## [EXERCISE AIM]
Your answer should be every line of the records that contains the word "date".

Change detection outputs
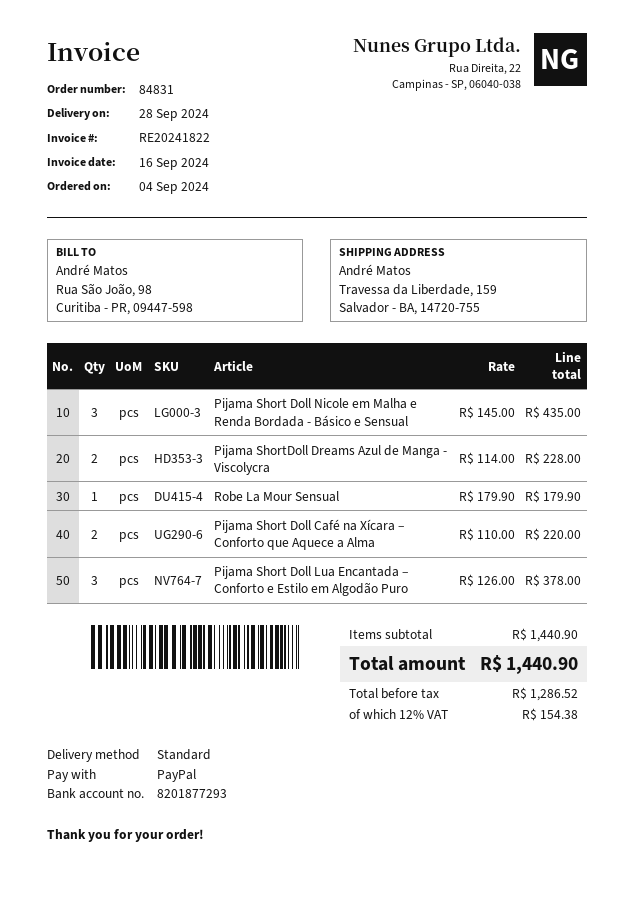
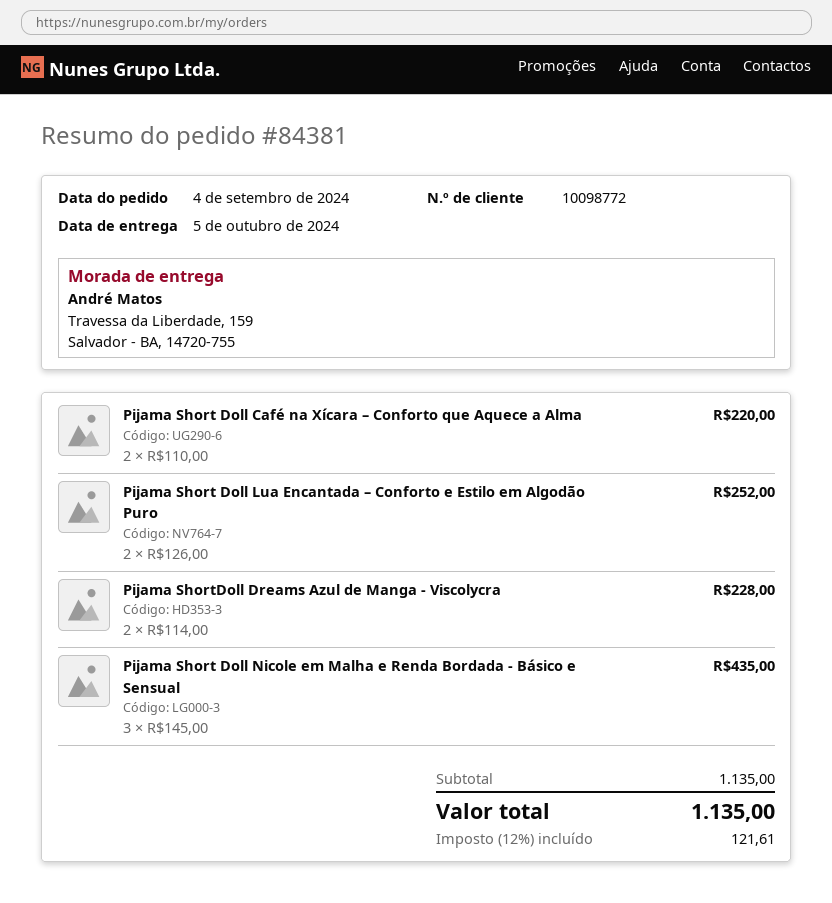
order number: 84831 -> 84381
delivery date: 2024-09-28 -> 2024-10-05
Robe La Mour Sensual: 1 x 179.90 = 179.90 -> none
Pijama Short Doll Lua Encantada – Conforto e Estilo em Algodão Puro: 3 x 126.00 = 378.00 -> 2 x 126.00 = 252.00
subtotal: 1440.90 -> 1135.00
tax: 12% = 154.38 -> 12% = 121.61
total: 1440.90 -> 1135.00

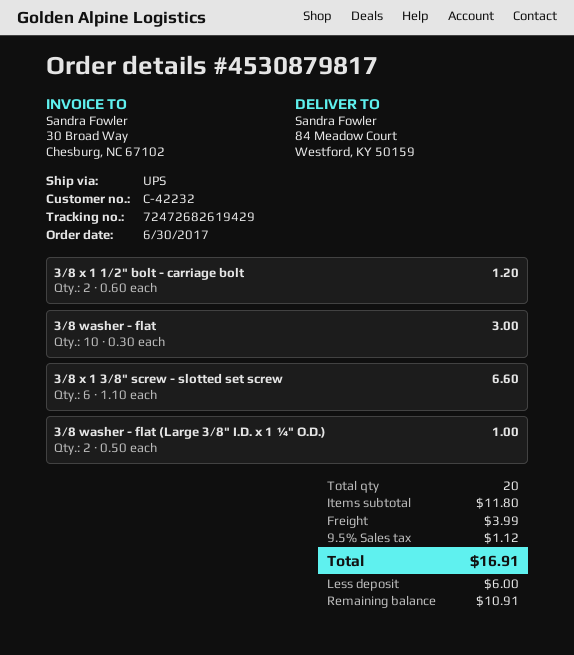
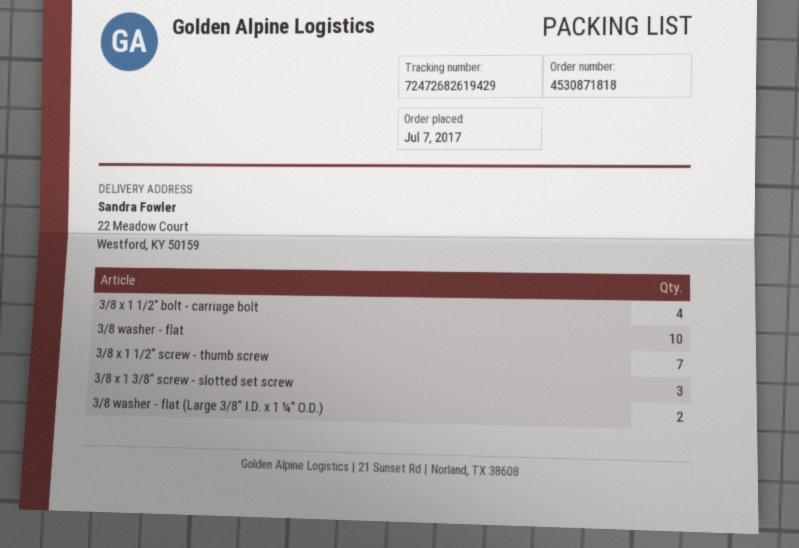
order number: 4530879817 -> 4530871818
order date: 2017-06-30 -> 2017-07-07
ship to: 84 Meadow Court, Westford, KY 50159 -> 22 Meadow Court, Westford, KY 50159
3/8 x 1 1/2" bolt - carriage bolt: 2 -> 4
3/8 x 1 3/8" screw - slotted set screw: 6 -> 3
3/8 x 1 1/2" screw - thumb screw: none -> 7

## [COMPLETED TASK]
delivery date: 2024-09-28 -> 2024-10-05
order date: 2017-06-30 -> 2017-07-07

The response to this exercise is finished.